▶ **WHAT IS REQUIRED**
Both the line below containing "delivery note number: LS014696 -> LS011106" and the line containing "discount: 5% = 12.55 -> 5% = 7.43", along with every line between them, should be repeated exactly; no other line belongs in the answer.

▶ **MATERIAL SUPPLIED**
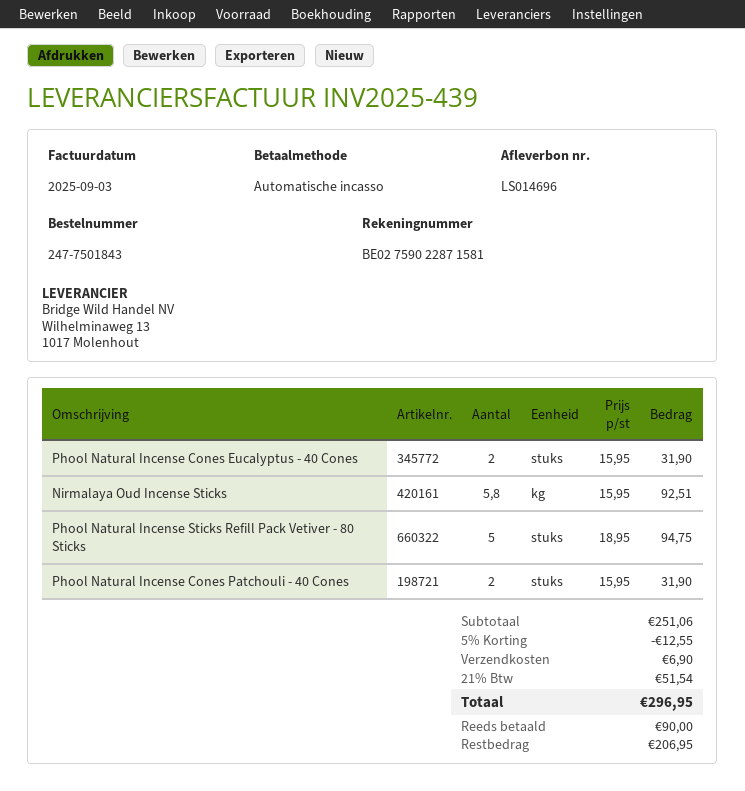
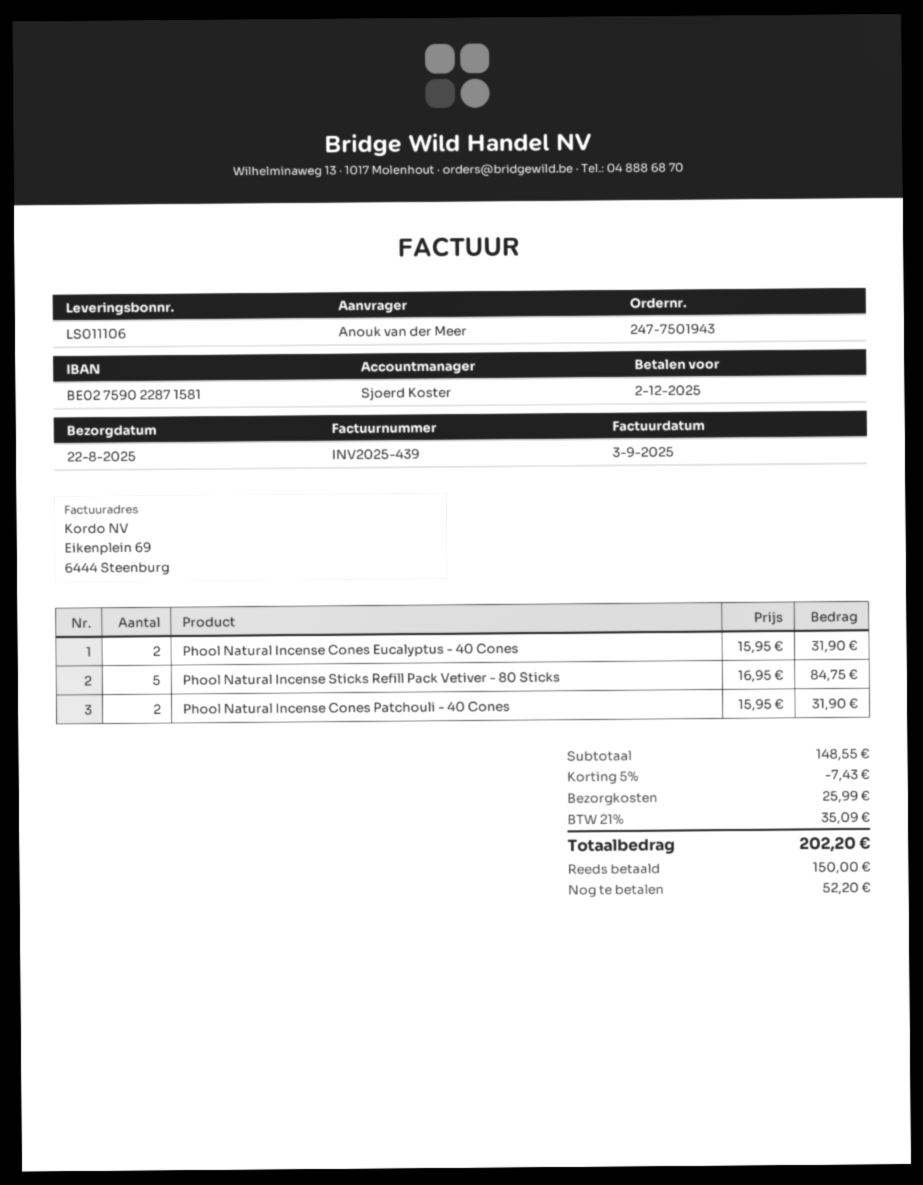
order number: 247-7501843 -> 247-7501943
delivery note number: LS014696 -> LS011106
Nirmalaya Oud Incense Sticks: 5.8 x 15.95 = 92.51 -> none
Phool Natural Incense Sticks Refill Pack Vetiver - 80 Sticks: 5 x 18.95 = 94.75 -> 5 x 16.95 = 84.75
subtotal: 251.06 -> 148.55
discount: 5% = 12.55 -> 5% = 7.43
shipping: 6.90 -> 25.99
tax: 21% = 51.54 -> 21% = 35.09
total: 296.95 -> 202.20
deposit: 90.00 -> 150.00
balance: 206.95 -> 52.20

▶ **SOLVED PROBLEM**
delivery note number: LS014696 -> LS011106
Nirmalaya Oud Incense Sticks: 5.8 x 15.95 = 92.51 -> none
Phool Natural Incense Sticks Refill Pack Vetiver - 80 Sticks: 5 x 18.95 = 94.75 -> 5 x 16.95 = 84.75
subtotal: 251.06 -> 148.55
discount: 5% = 12.55 -> 5% = 7.43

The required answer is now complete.